Ok, I didn't get this posted in time for the end of March, but better late then never, eh?
Continuing the theme of posting short reviews of the things I read each month, here's what I've consumed since last time, again in reverse order (so, the most recent book first):
Seven-Gun Snow White, by Catherynne M Valente
The first book is also one I couldn't finish. I love the premise of this book: a Western retelling of the Snow White fairy tale. And Valente is one of my favorite authors! Should have been right up my alley.
But the whole thing is written in dialect, which is annoying for me at the best of times. And when it's an author from the Northeast trying (emphasis on the trying) to write an entire novella in a Southwestern accent, this Texan just can't take it.
Middlegame by Seanan McGuire
This one I enjoyed! Very well-crafted fantasy. Hard to say anything without spoiling the plot, but basically it weaves in themes from Frankenstein, the Wizard of Oz, multiverses, and time travel (of a sort...you'll see) to construct something wholly original. I'll be studying this one for pointers on style and craft.
The Only Good Indians by Stephen Graham Jones
I didn't think it was possible to make a compelling single-monster horror. But Jones has done it, and done it with characters and traditions (Blackfeet and Crow) you don't normally find in American literature. This one was so good I read it all in one gulp, in a single day.

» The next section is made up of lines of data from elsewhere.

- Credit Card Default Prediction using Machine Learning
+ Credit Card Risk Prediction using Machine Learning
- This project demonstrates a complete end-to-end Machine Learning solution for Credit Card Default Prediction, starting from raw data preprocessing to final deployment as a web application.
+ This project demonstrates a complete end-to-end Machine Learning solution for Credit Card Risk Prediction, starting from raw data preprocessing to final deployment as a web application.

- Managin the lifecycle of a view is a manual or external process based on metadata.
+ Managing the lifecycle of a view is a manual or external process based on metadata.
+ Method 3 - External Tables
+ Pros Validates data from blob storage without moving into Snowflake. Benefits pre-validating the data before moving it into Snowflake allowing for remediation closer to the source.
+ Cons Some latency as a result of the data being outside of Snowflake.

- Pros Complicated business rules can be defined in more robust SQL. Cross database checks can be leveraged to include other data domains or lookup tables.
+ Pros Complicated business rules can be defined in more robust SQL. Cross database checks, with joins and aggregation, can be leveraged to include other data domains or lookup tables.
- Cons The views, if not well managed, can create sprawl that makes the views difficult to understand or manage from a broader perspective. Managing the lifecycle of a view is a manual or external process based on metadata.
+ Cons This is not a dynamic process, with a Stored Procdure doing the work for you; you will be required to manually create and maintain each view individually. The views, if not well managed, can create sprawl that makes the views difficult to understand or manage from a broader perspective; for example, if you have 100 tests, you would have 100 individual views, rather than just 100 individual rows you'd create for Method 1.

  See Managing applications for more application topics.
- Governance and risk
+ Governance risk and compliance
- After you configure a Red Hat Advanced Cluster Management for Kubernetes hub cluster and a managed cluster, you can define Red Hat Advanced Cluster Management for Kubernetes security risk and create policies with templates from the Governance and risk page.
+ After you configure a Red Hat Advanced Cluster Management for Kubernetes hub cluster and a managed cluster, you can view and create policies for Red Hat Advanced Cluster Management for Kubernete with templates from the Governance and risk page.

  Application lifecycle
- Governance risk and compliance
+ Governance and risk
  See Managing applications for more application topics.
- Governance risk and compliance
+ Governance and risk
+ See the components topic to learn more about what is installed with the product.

Four Lost Cities, by Annalee Newitz
Another one I wanted to like, but couldn't get through. It's supposed to be a survey of four historical cities that, for various reasons, were abandoned, even after long periods of growth and popularity. It promised some insights into the debates we're starting to have about the sustainability of modern cities, and whether climate change will mean their inevitable decline.
Instead, I kept running into mischaracterizations and outright mistakes. One glaring error is in the location of Pompeii, which the author has right in the text but wrong on the maps. One mischaracterization is the author projecting the myth of the noble savage onto the population of an ancient city, even after they relay an exchange with an expert that lays bare the flaws of their assumption!
I can't read nonfiction that I can't trust, so I put this one down.
Writing in the Dark by Tim Waggoner
Wrote about this one last week. Recommended for anyone that's even thinking of writing horror.
Salem's Lot by Stephen King
King mentions in the intro to this one that he wrote this book partially because he wanted to see if it was possible to wed a literary story about a small Maine town with a Dracula-inspired vampire tale. That duality runs throughout the book, with passages that wouldn't be out of place in the New Yorker followed by harrowing chapters filled with dread. So in reading it, I felt like I was watching the evolution of King the writer in real time, with his literary aspirations slowly giving way to his mastery of horror techniques.
Oh, and the story absolutely still works, even after all this time!
The Ballad of Black Tom by Victor LaValle
Holy shit, this one. Another book that hooked me from the first page, and held me until I'd swallowed it all in a single day. An absolutely brilliant -- and ambiguous -- take on Lovecraftian horror. I immediately went and ordered more LaValle after finishing it.
Genghis Kahn by Paul Ratchnevsky
Another book I picked up after it was referenced on acoup.blog. Not as readable as The Mongol Art of War, but covers similar ground. Interesting for insights into how Genghis built up his empire, via political manuevering as shrewd policy as much as through battle.